In the last quarter of the 19th century America’s rapidly expanding railroad network put vast areas of new farmland in cost-effective range of both expanding metropolitan areas in the US and its export harbors serving European markets. This was very fortuitous for Europeans in that their farmland was largely exhausted and it would be some time before German chemistry invented inexpensive, ammonia-based fertilizers.

It was at that time that corporate farming in the sense that we know it today first appeared in the US. These large-scale farming operations were predominately found in the new lands of the Dakotas and Iowa which were possessed of rich topsoil hundreds of feet thick deposited there by the glaciers of the last ice age. These corporate farms were vast in extent, heavily mechanized and employed hundreds and sometimes thousands of laborers. The Dakotas and Iowa were that era’s Saudi Arabia of food production. They could put grain and meat on European tables for pennies on the dollar of what it cost European farmers to produce. Exported American foods let Europe avoid famine and poverty and might have staved off Europe’s collapse as a civilization.

Rich, hitherto untilled soils were not the only reason for American corporate farming’s economic success. Its emergence and market domination was also made possible by the invention of steam-powered farm machinery. These machines were huge for that time and capable of efficiently farming very large tracts of land. This machinery was also expensive and its sassy steam technology required skilled personnel to be operated safely. Its very nature demanded large, well-organized operations, the antithesis of small family farming enterprises.

It is shocking, therefore, to discover that within thirty years these large, highly profitable corporate farms had almost completely disappeared. Why? The answer lay in the development of practical, internal combustion engines coupled with the opening of American oil fields that provided their liquid fuels. Their horsepower/lb ratios were immensely better than equivalent steam engines. Internal combustion was much cheaper, safer and less technically demanding of farmers than steam had been.

The most important advantage, however, lay in their scalability. The technology of soils preparation, tilling and harvesting had been developed around the horse and a power supply. These technologies had been scaled up for steam and readily scaled down when smaller internal combustion engines came on the market. Internal combustion engines largely eliminated the economic advantages that large farming corporations over family operations. They disappeared for many decades thereafter.

Chinese manufacturing will be facing in the next decade or so much the same problem that late 19th century American corporate farms faced. Its success thus far has been a result of having access to a large, disciplined and relatively inexpensive labor force and access to international capital to invest in large, expensive manufacturing production lines. That is about to change in a rather dramatic fashion.
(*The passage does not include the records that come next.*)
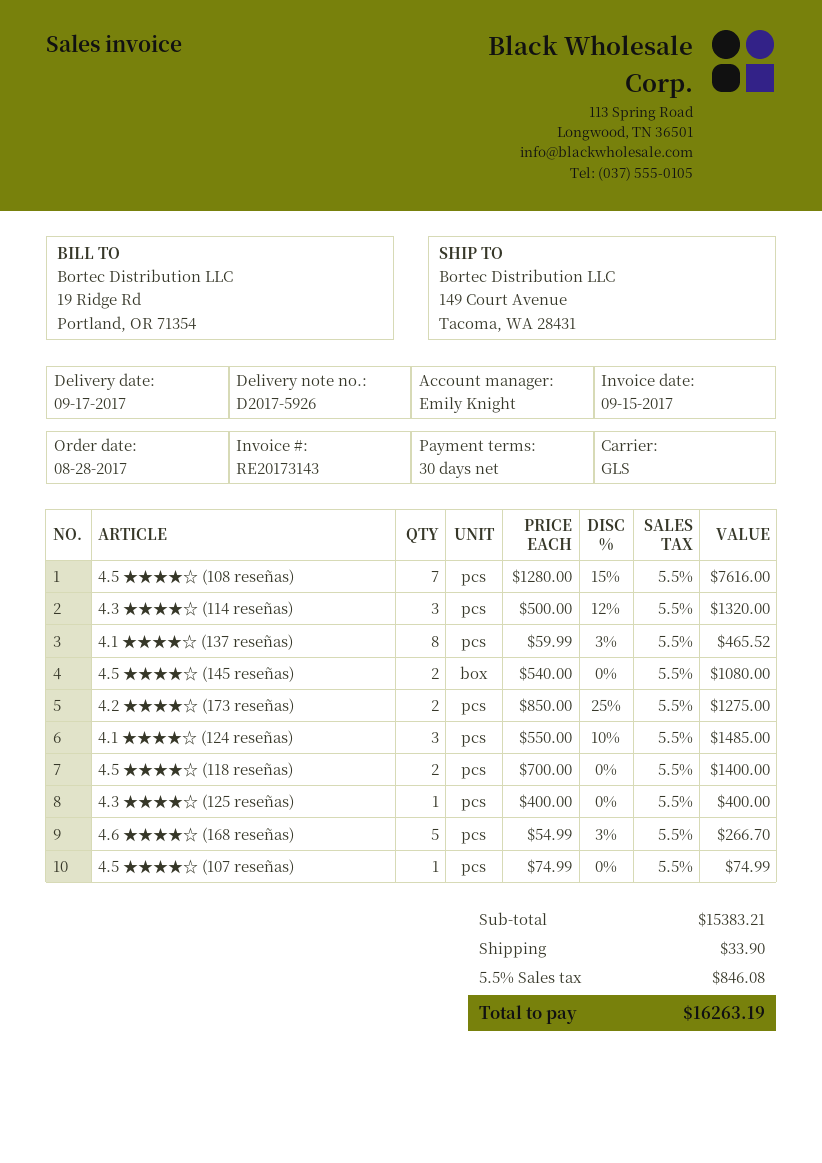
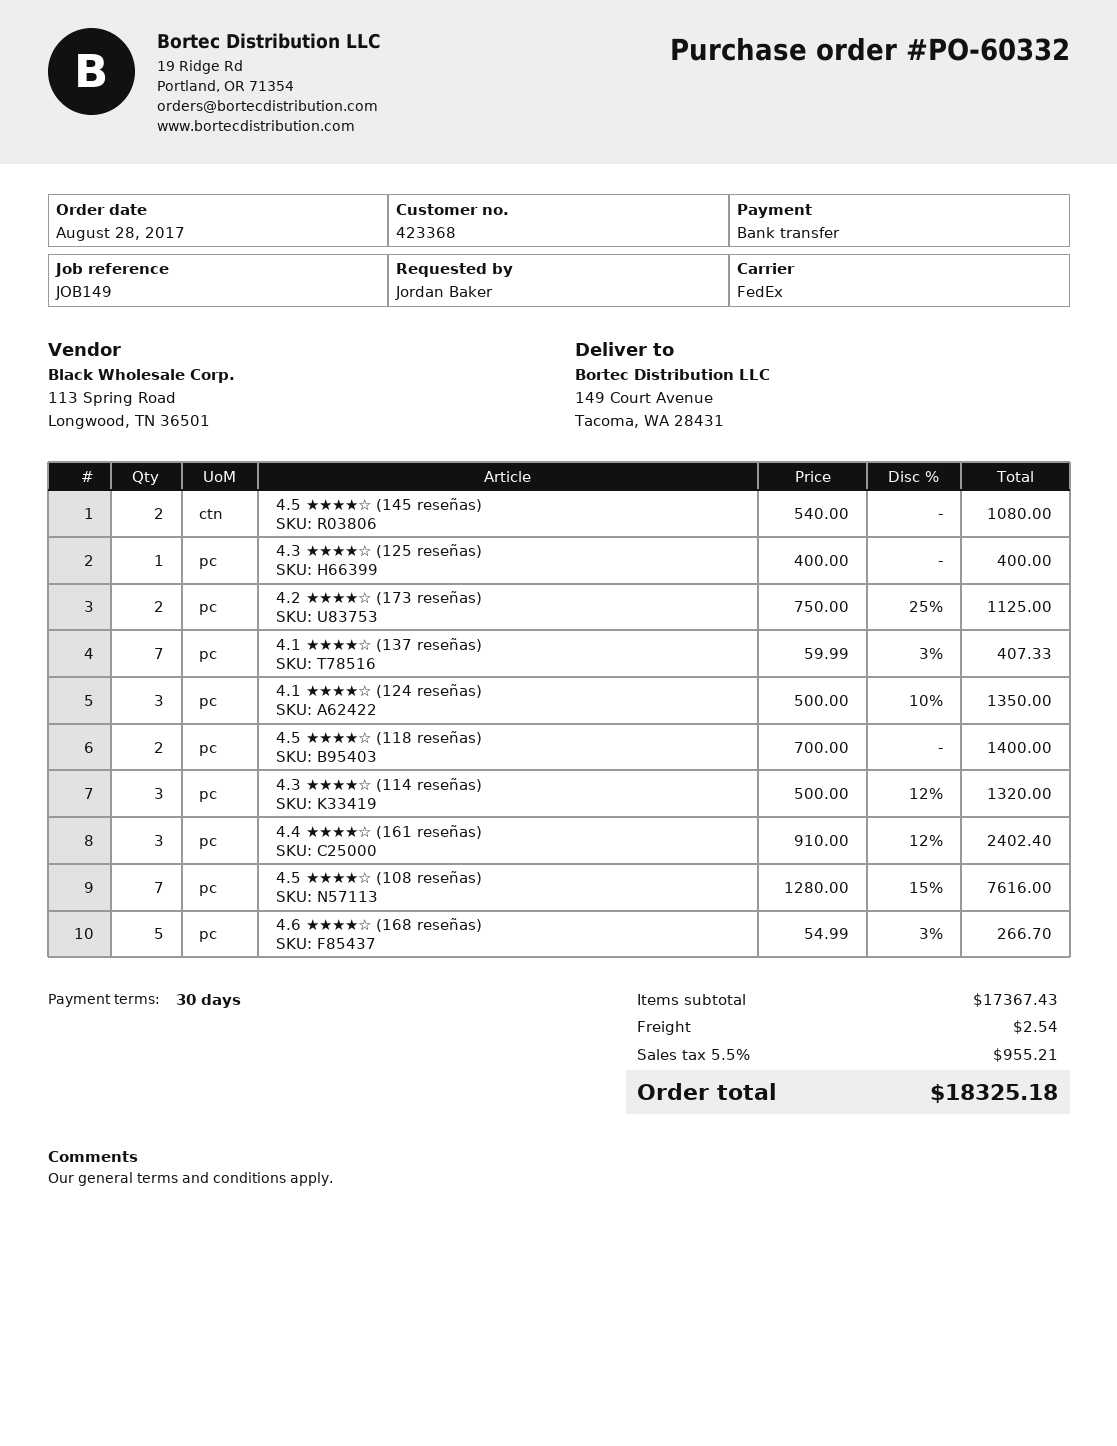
shipping method: GLS -> FedEx
4.1 ★★★★☆ (137 reseñas): 8 x 59.99 - 3% = 465.52 -> 7 x 59.99 - 3% = 407.33
4.2 ★★★★☆ (173 reseñas): 2 x 850.00 - 25% = 1275.00 -> 2 x 750.00 - 25% = 1125.00
4.1 ★★★★☆ (124 reseñas): 3 x 550.00 - 10% = 1485.00 -> 3 x 500.00 - 10% = 1350.00
4.5 ★★★★☆ (107 reseñas): 1 x 74.99 = 74.99 -> none
4.4 ★★★★☆ (161 reseñas): none -> 3 x 910.00 - 12% = 2402.40
subtotal: 15383.21 -> 17367.43
shipping: 33.90 -> 2.54
tax: 5.5% = 846.08 -> 5.5% = 955.21
total: 16263.19 -> 18325.18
When you look at a typical “high tech” consumer item coming out of a Chinese factory dispassionately you quickly discover that it is mostly air and enclosure. Take a laser jet printer, for example. Over 90 percent of it is plastic and air. The actual “high tech” parts of it will fit nicely in a small, zip-lock bag. The cost of those “high tech” parts will typically be less than 20-25% of the cost of the printer. What you are buying is mostly volume and appearance.

The Chinese economic miracle would have been impossible without the transportation revolution made possible by containerized cargo carriers. This technology made it cost-effective to move such low-density cargo as consumer appliances.

When you visit a factory that makes such consumer items what strikes you most forcefully is the sheer size and power of the injection molding machines that make the housing for those appliances. An injection molding machine capable of producing an ink jet printer’s plastic housing will fill the better part of your home. It draws hundreds of kilowatts of electrical power and requires skilled personnel to operate and maintain. It can product many thousands of such housings per day. They can cost millions of dollars. Is this beginning to sound familiar?

What are known as 3D prototyping machines are rapidly becoming a David to large injection molding machines’Goliath. 3D prototyping machines began to be seen some thirty years ago. At that time you typically saw them in the aerospace industry making models of complex parts in critical parts of aircraft such as turbines. The machines were expensive as was using them. Since then, however, the technology has leveraged CNC (computer numerical control) technology and gradually come down the market pyramid to the point that you can now buy a full-blown system for about 30,000thatcanproduceprototypesforunderUS30,000 that can produce prototypes for under US30,000thatcanproduceprototypesforunderUS2.00/cubic centimeter (US$30/cubic inch). While this sounds rather expensive, it is worth noting that the famous Lockheed “Skunk Works” that produced such aircraft as the U-2 and the SR-71 spy planes and the F-117 stealth fighter has recently adopted 3D prototyping in a manufacturing mode to produce their newest unmanned spy plane, the Polecat at a fraction of the cost that it could be built on a conventional production line.

All this would be a bit too up market for such everyday items as your ink jet printer save for one thing. When someone mentions “open source” thoughts inevitably go to software like Linux. While products like Linux get the press thousands of hackers have quietly been building quite a respectable open source hardware presence. One such team of hackers are busily producing an ultra cheap, open source 3D prototyping machine. The RepRap (Rapid Replicator) project directed out of the University of Bath in the UK. RepRappers are currently in an advanced stage of working the bugs out of their first open source prototyping machine in New Zealand. Their machine is on target for a build price of about US$400 and will be capable of making objects for about US$0.02/cubic centimeter. That represents a considerable slide down the market pyramid from their current commercial competition. Their development systems will easily fit on the top of your kitchen table.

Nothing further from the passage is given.